25. One difficulty that arises in this case is that the Tenant did not attend the final inspection. This left both parties in a more difficult position than would otherwise have been the case. By reason of his absence, the Tenant was not able to contest any part of the report during the inspection, and nor could the parties discuss and deal with any issues capable of immediate remedy (eg. the dog bowl that was left).

26. In responding to the claim, the Tenant relied upon his own evidence, and statements from his parents, who attended the property to assist with cleaning it prior to the vacation date. Neither parent was called to give oral evidence. In relation to the claims about the dog faeces, the Tenant contended that he and his father spend many hours cleaning the yard prior to vacating the property. His fathers witness statement supports this. The Tenant also contended that his dog only did droppings in one area of the yard, and as such his dogs faeces could not be present in the mulch.

27. Confronted with this conflicting evidence, the Tribunal must determine whose evidence it prefers.

28. I accept that a photograph in the outgoing condition report clearly shows that the yard contained at least one dog dropping. The agents contended that the photograph was but one example, but did not provide any further photographic evidence. I accept that there were some other dog droppings remaining in the grassed area of the yard when the Tenant vacated.
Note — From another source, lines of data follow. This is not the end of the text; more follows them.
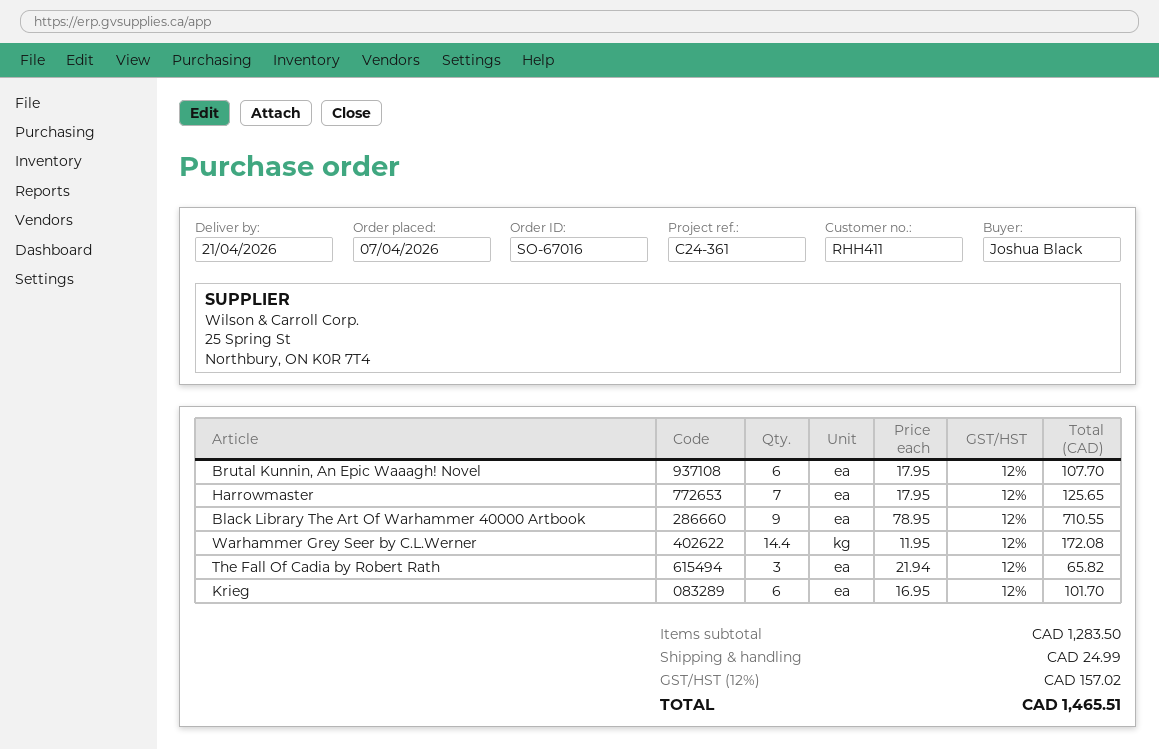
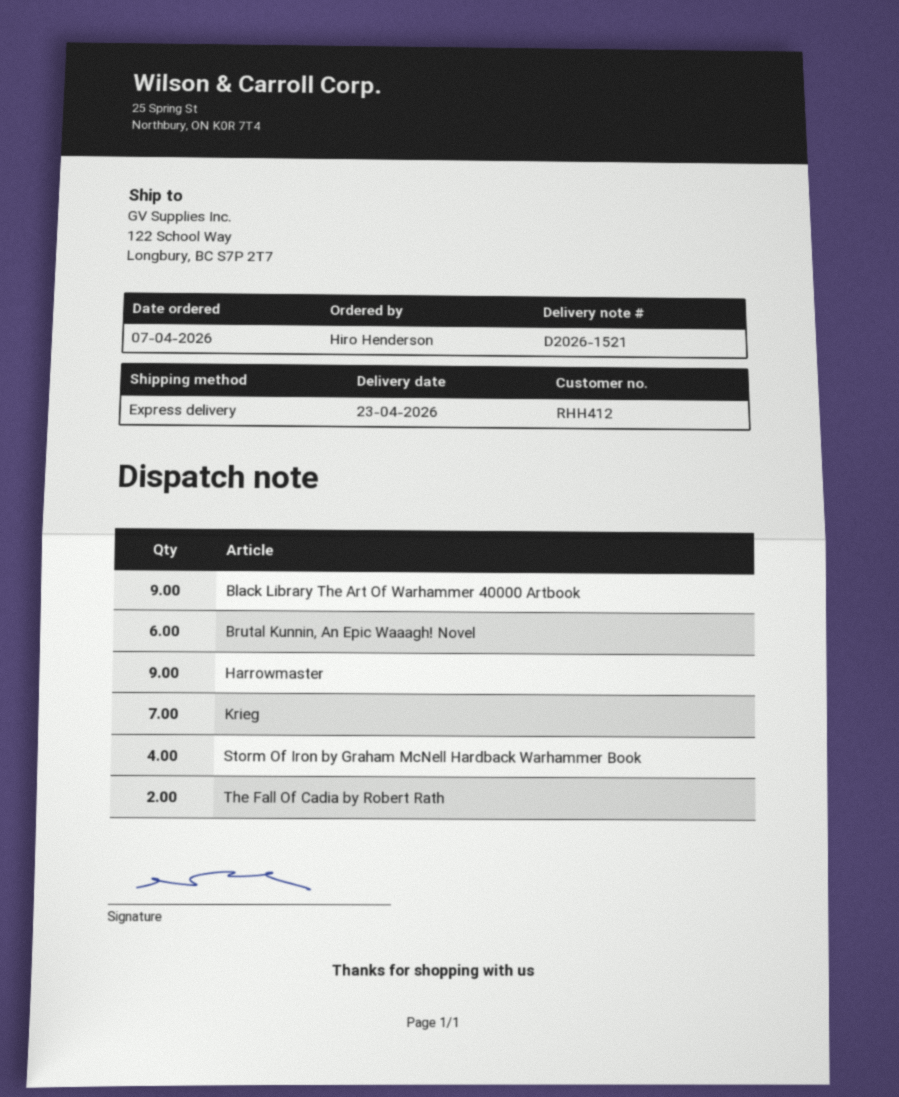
delivery date: 2026-04-21 -> 2026-04-23
customer number: RHH411 -> RHH412
ordered by: Joshua Black -> Hiro Henderson
Harrowmaster: 7 -> 9
Warhammer Grey Seer by C.L.Werner: 14.4 -> none
The Fall Of Cadia by Robert Rath: 3 -> 2
Krieg: 6 -> 7
Storm Of Iron by Graham McNell Hardback Warhammer Book: none -> 4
I cannot determine how extensive a problem this was.

29. I also accept the Tenants evidence that his dog usually (if not always) did his droppings in one part of the yard. However, there was also uncontested evidence that an additional dog, owned by a third party, was at the property in (at least) October 2014. Even if the Tenants dog was consistent in where he did his droppings, there is no evidence about the behaviour of the other dog. It is possible, and indeed probable, that this dog did its droppings in another part of the rear yard. Having regard to the evidence of the agents, it seems possible, even probable, that this included in the mulch.

30. Accordingly, I accept the evidence of Ms Gavin that there were dog droppings in the mulch. Again, however, in the absence of photographic evidence, it is impossible to determine how extensive the problem was.

31. Having regard to the presence of at least some dog droppings in the grass and in the mulch, I am satisfied that the Tenant did not return the property in the same state of cleanliness as when he moved in. He must pay some compensation toward the cleaning up of the garden.

32. The situation with the missing mulch is a more complicated issue. The evidence clearly showed, and the Tenant agreed, that garden was freshly mulched early in his tenancy. The Tenant submitted that much of that mulch went to the front yard, not the rear yard. Ultimately, however, he conceded that there was some diminution in the amount of mulch in the rear yard during the tenancy. The questions is: how much and what was the cause?

33. As to how much, it is clear that at least five cubic metres of mulch was delivered to the property in August 2013. There is conflicting evidence from the Tenant and the agents as to how much went to the backyard and how much to the front. There are no clear photographs of the mulch post-August 2013, although there is agreement that the mulch in the backyard was sparse when the Tenant vacated. It is impossible to determine how much mulch actually disappeared during the tenancy.

34. As to the cause, several possibilities were advanced by the parties.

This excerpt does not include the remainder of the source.